Abstract
In the human population, social contacts are a key for transmission of bacteria and viruses. The use of face masks seems to be critical to prevent the transmission of SARS-CoV-2 for the period, in which therapeutic interventions are lacking. In this review, we describe the history of masks from the middle age to modern times.
Keywords: Surgical mask, Pandemic crisis, Wound infection, Behavior, Viral transmission, Bacterial transmission, History of medicine
Background
In last few months, many communications were brought to the public that face masks are ineffective during a pandemic crisis. Since April 27, 2020 face masks have become mandatory for shopping and in public transportation in Germany. In the Netherlands, it became mandatory only for public transportation, from June 1, 2020 onwards. However, in Asian countries people have been wearing masks in public for ages. Although New York and Hong Kong are both metropolitan areas, the corona virus pandemia was devastating in the US and not in Hongkong. This fact alone implies a necessary, and a more distinguished view of the normative application of facemasks.
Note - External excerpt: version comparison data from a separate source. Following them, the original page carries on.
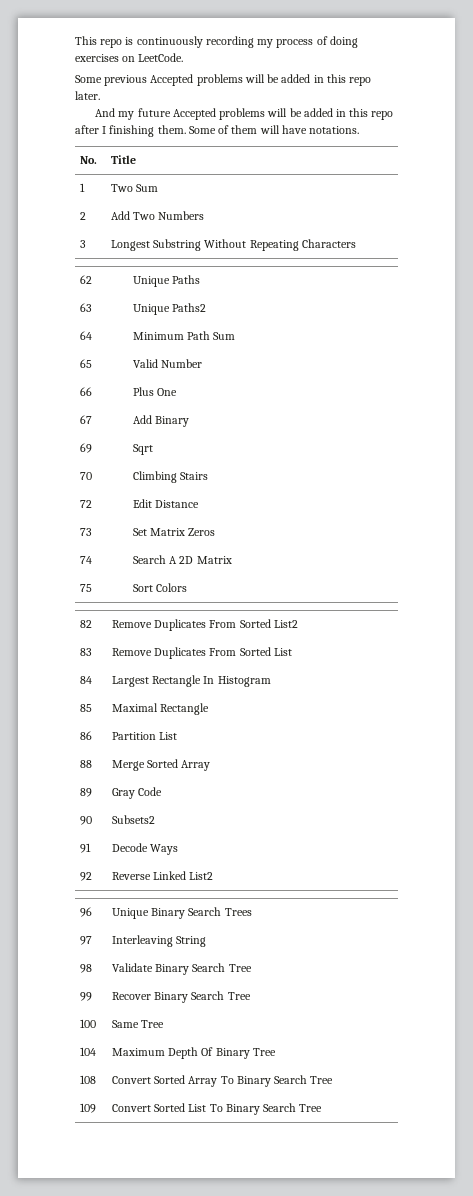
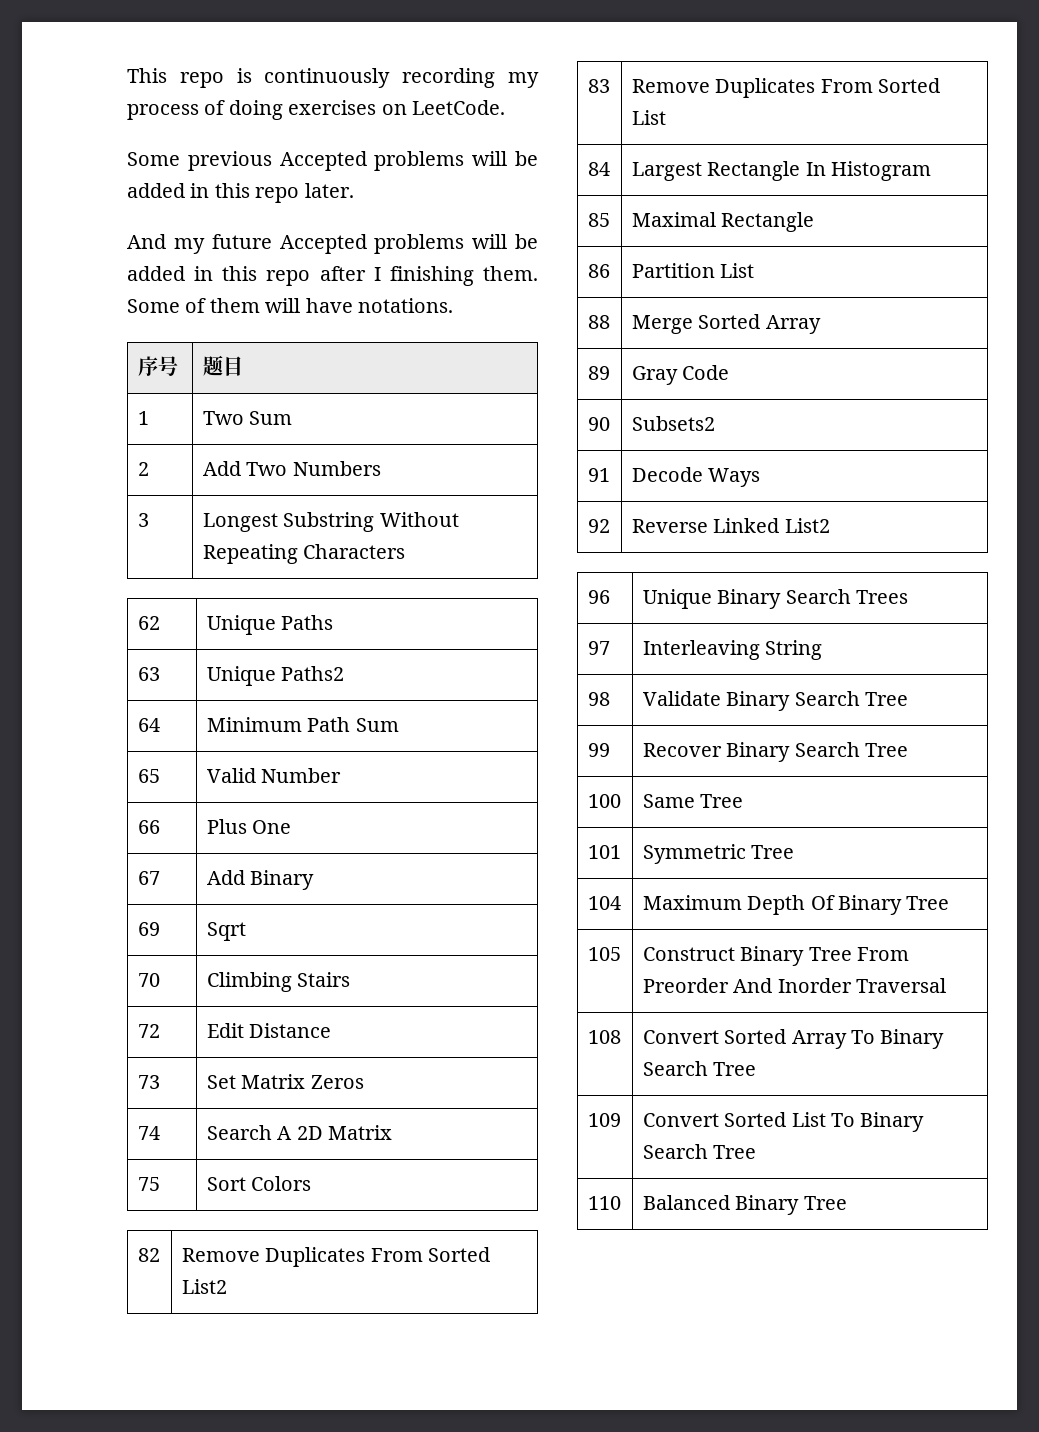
[79,156,97,164] [110,155,136,164] No. | Title -> [137,356,178,376] [202,355,243,376] 序号 | 题目
(165, 1024) none -> [587,845,621,859] [642,844,795,864] // 101 | Symmetric Tree
(276, 1052) none -> [587,947,621,961] [642,946,910,966] [642,978,947,993] // 105 | Construct Binary Tree From Preorder And Inorder Traversal
(323, 1108) none -> [587,1196,621,1210] [642,1195,847,1215] // 110 | Balanced Binary Tree

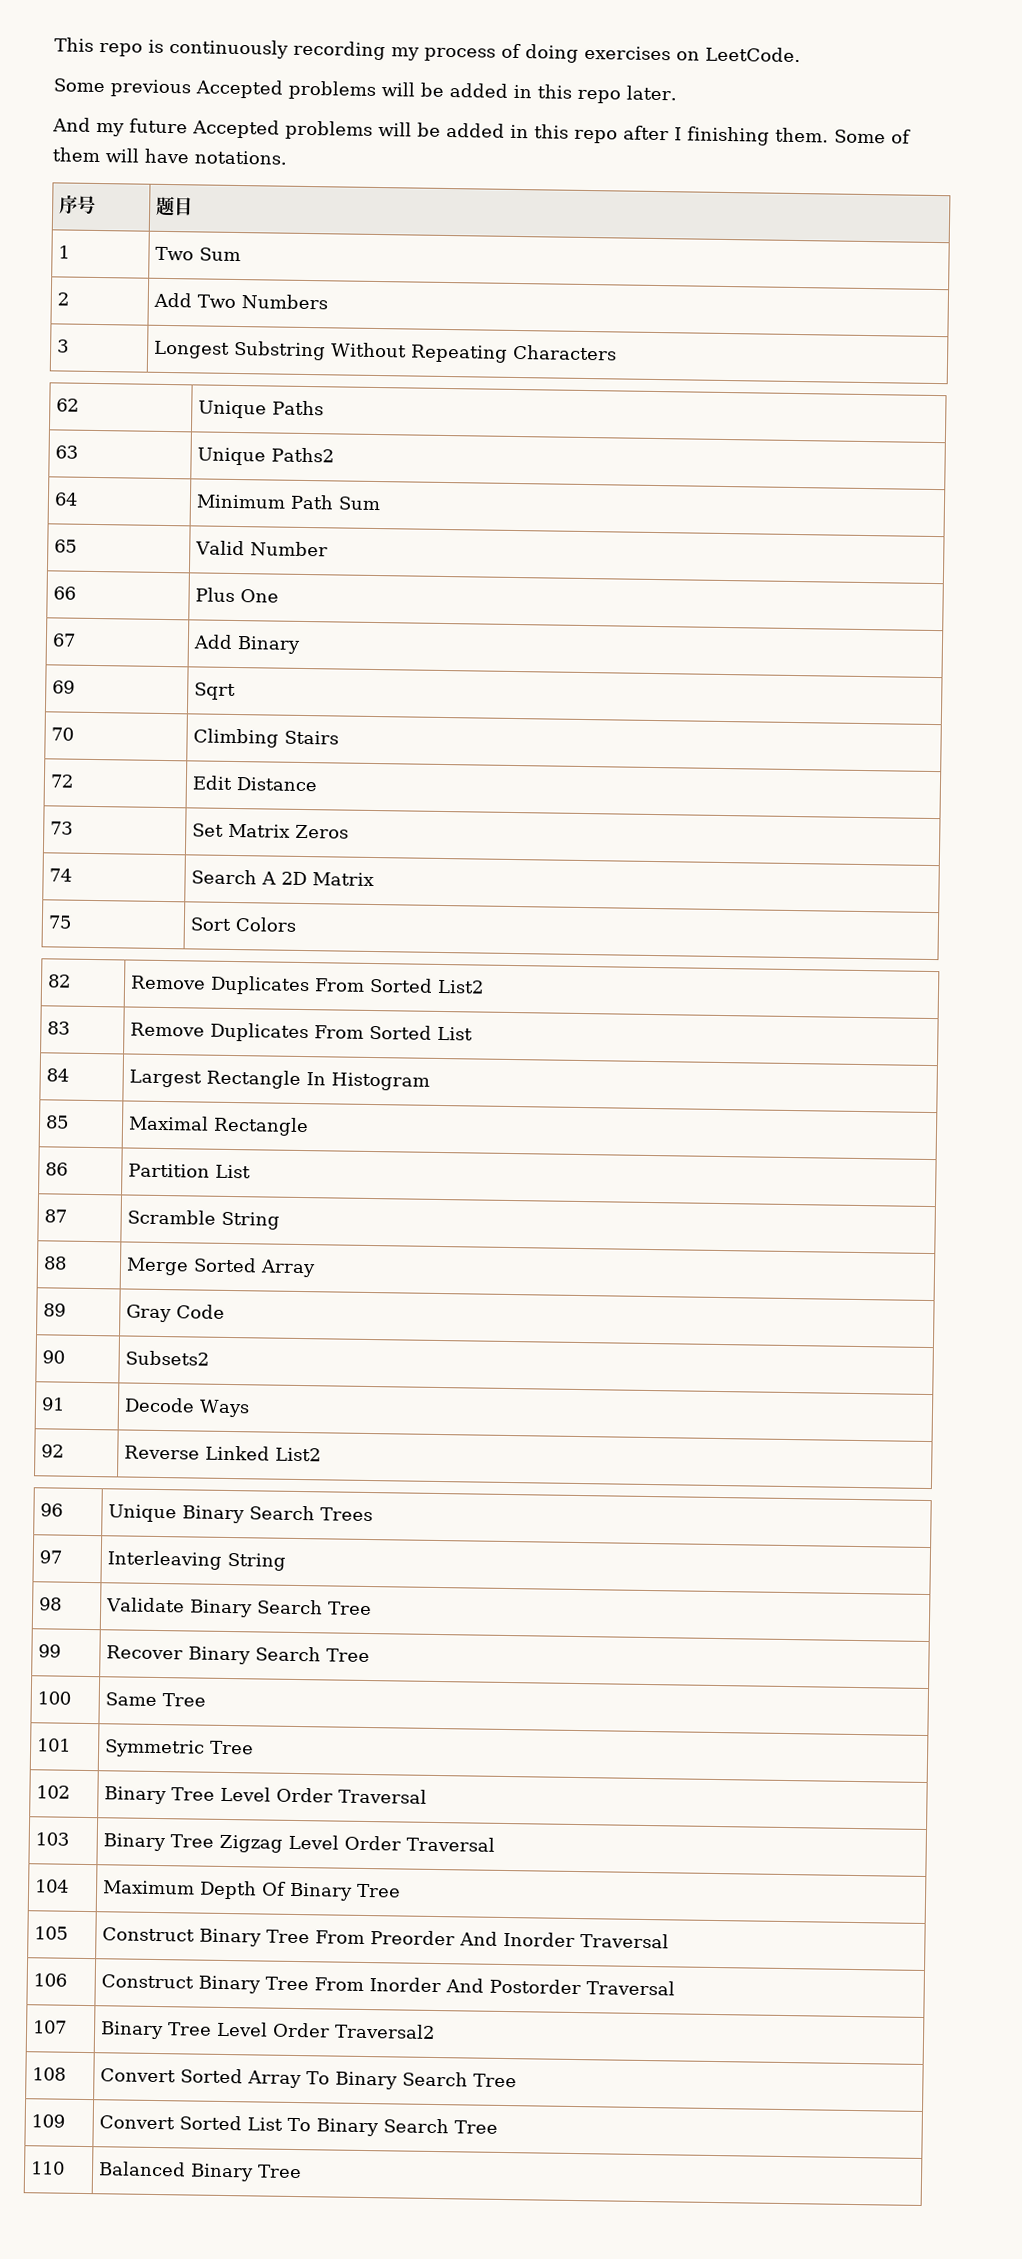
(755, 270) none -> [44,1209,68,1223] [127,1209,281,1230] // 87 | Scramble String
(795, 852) none -> [36,1785,71,1799] [104,1786,428,1805] [35,1832,70,1846] [103,1833,496,1853] // 102 | Binary Tree Level Order Traversal // 103 | Binary Tree Zigzag Level Order Traversal
(947, 985) none -> [33,1973,68,1987] [101,1974,676,1996] [33,2020,68,2034] [100,2021,436,2040] // 106 | Construct Binary Tree From Inorder And Postorder Traversal // 107 | Binary Tree Level Order Traversal2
In two manuscripts, we are now describing the use of masks during this viral pandemic. This first review describes the history of facemasks. The second will concentrate on benefits and risks by wearing facemasks in modern times.
Review
“The surgical face mask has become a symbol of our times” [1]
On March 17, 2020, this headline appeared in the New York Times on an article regarding the role of face masks in times of the COVID-19 outbreak. This is the most recent expression of the use of face masks. However, face masks have been used since the middle ages.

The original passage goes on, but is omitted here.